# What you should do
Transcribe only the lines of the listing below from the one holding "评论数, 2022-01-01: 80 -> none" through the one holding "转发数, 2022-01-31: none -> 75", inclusive, without any change.

# Supplied entries
►

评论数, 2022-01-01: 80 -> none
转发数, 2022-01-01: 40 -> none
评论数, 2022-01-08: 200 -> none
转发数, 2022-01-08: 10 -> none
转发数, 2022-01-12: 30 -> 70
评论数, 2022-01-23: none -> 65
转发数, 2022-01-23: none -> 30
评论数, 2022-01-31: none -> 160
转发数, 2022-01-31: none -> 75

◄
►

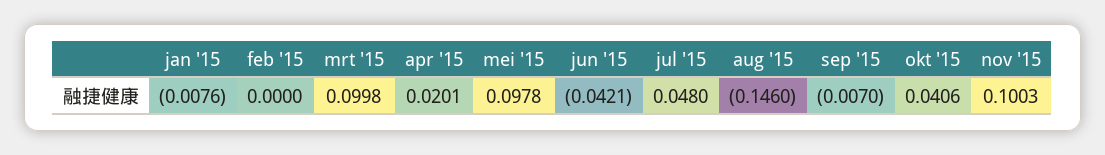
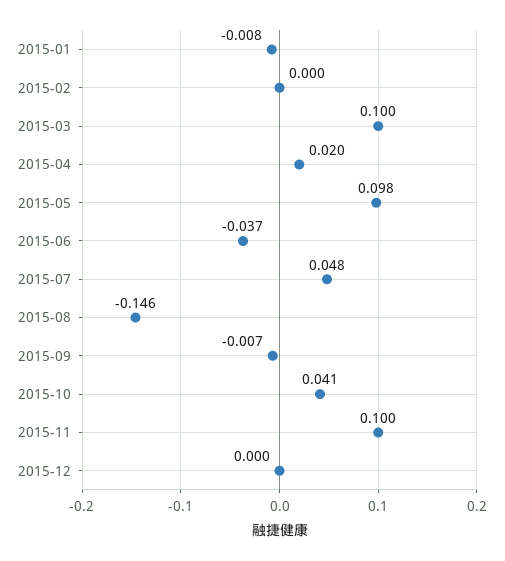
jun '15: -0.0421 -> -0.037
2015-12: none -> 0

◄

# Written response
评论数, 2022-01-01: 80 -> none
转发数, 2022-01-01: 40 -> none
评论数, 2022-01-08: 200 -> none
转发数, 2022-01-08: 10 -> none
转发数, 2022-01-12: 30 -> 70
评论数, 2022-01-23: none -> 65
转发数, 2022-01-23: none -> 30
评论数, 2022-01-31: none -> 160
转发数, 2022-01-31: none -> 75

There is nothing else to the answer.